The audience, consisting of analysts, broke into measured mirth: It’s not a new joke, but the message was also a sober one; don’t expect a repeat of the $1bn share buyback announced at the group’s interim stage, Cutifani was saying.

That’s because Anglo heads into peak funding for its 60% share of the $5bn to $5.3bn Quellaveco copper project in Peru next year. Net debt as of end-2019 had already crept up slightly, and so it can’t leave itself stranded, having also undertaken the £400m takeover of Sirius Minerals, a fertiliser minerals development company. 

Pegging out tomorrow’s minerals is the lifeblood of a company, even if they don’t get immediate credit for it. Kelvin Dushnisky, CEO of AngloGold Ashanti, said in an interview with finweek that it was crucial the company developed new reserves. 

The investment market has long stopped factoring in the value of reserves in the ground in a company’s share price, but it will also penalise a company that doesn’t have them, he said.

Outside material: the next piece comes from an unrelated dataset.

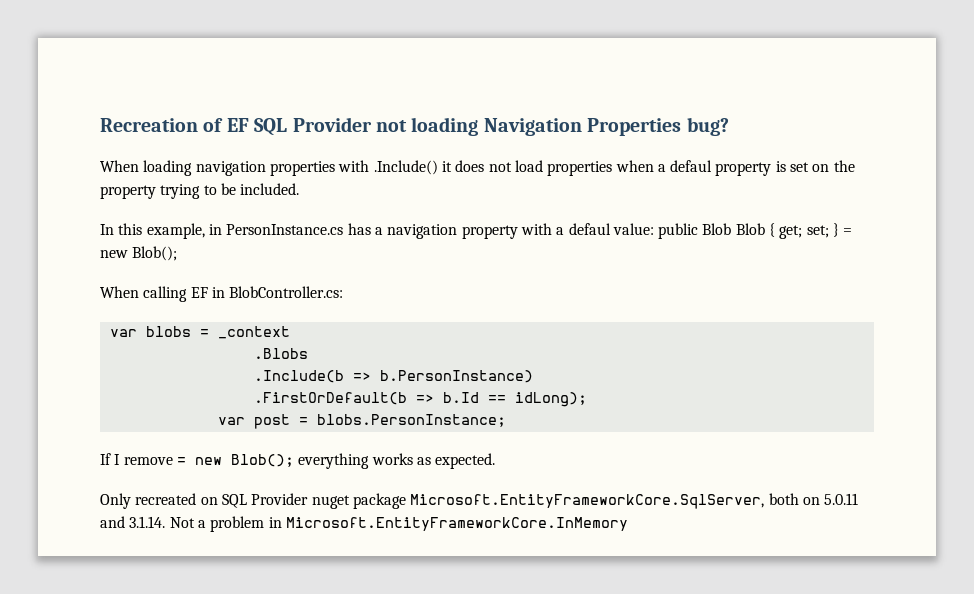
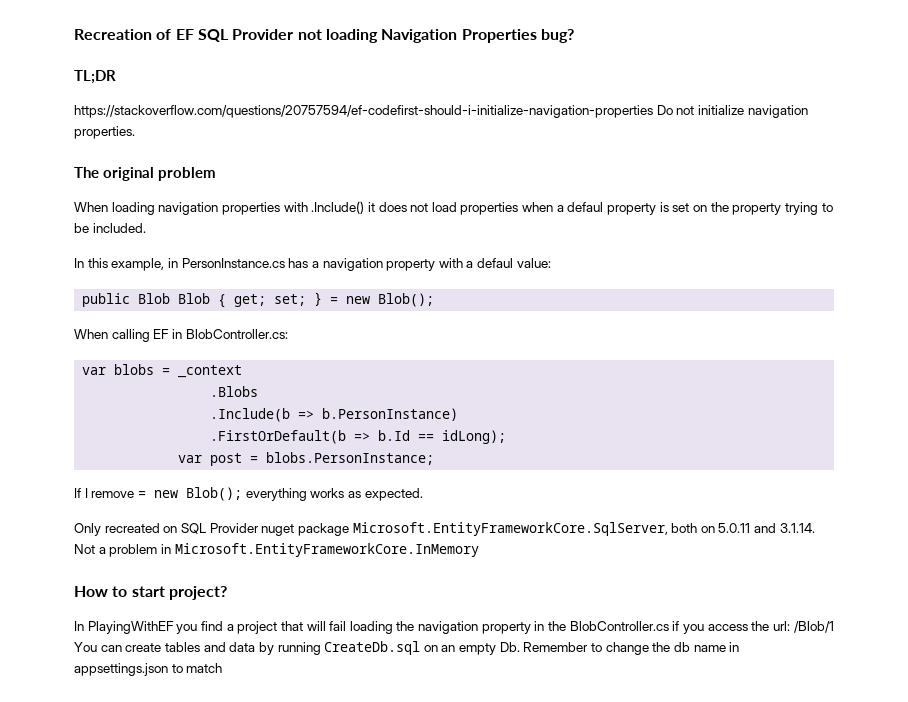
(729, 126) none -> [74,70,116,84] [74,105,808,118] [74,126,135,139] [74,167,217,181] // TL;DR // https://stackoverflow.com/questions/20757594/ef-codefirst-should-i-initialize-navigation-properties Do not initialize navigation properties. // The original problem
(654, 229) none -> (551, 263) //
(628, 524) none -> [74,586,227,600] [74,621,834,634] [74,641,740,655] [74,663,223,676] // How to start project? // In PlayingWithEF you find a project that will fail loading the navigation property in the BlobController.cs if you access the url: /Blob/1 You can create tables and data by running CreateDb.sql on an empty Db. Remember to change the db name in appsettings.json to match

Asked if AngloGold Ashanti might build on its dividend payment for 2019, he said: “We would like to steadily increase the dividend but nothing changes from our strategy, which is to chip away at the balance sheet and use the proceeds from cash flow to reinvest in our business.”

There’s good reason for this in the gold sector especially. “2019 was the first year the gold industry didn’t grow gold production; we were peak gold,” Mark Bristow, CEO of Barrick Gold – the world’s largest miner of the metal – told finweek

The world’s annual gold production is due to fall 30% in 10 years, even if all the new projects currently on the drawing board are developed. But the mining sector is all too aware of its recent past, in which it wasted money on big-bang projects. 

Instead of earning market share as intended, the projects flooded the market with metal, killed demand and lowered prices, and left the sector heavily indebted, for which shareholders paid the price. But as Anglo’s Pearce observed, it’s all about the balance. 

Said Bristow, “We need to win back generalist fund managers.” This requires rebuilding the sector’s relevance by providing proper returns. Barrick Gold wants to compete for investment dollars with Rio?Tinto and BHP, the giant diversified mining firms, which means hogging the world’s best gold reserves.

“We would like to pay extraordinary dividends if they are appropriate,” said Neal Froneman, CEO of Sibanye-Stillwater, when asked by an analyst end-February how far the company was prepared to go when it reinstated payouts after nearly two years of merger and acquisition activity which stopped them. 

“We have discussed it at a board level, but we’ve not made any decision,” he said. “We would consider it [a special dividend] from the gold division because if you want to be a dividend-leading company, as Sibanye-Stillwater does, you have to do more than paying ordinary dividends.”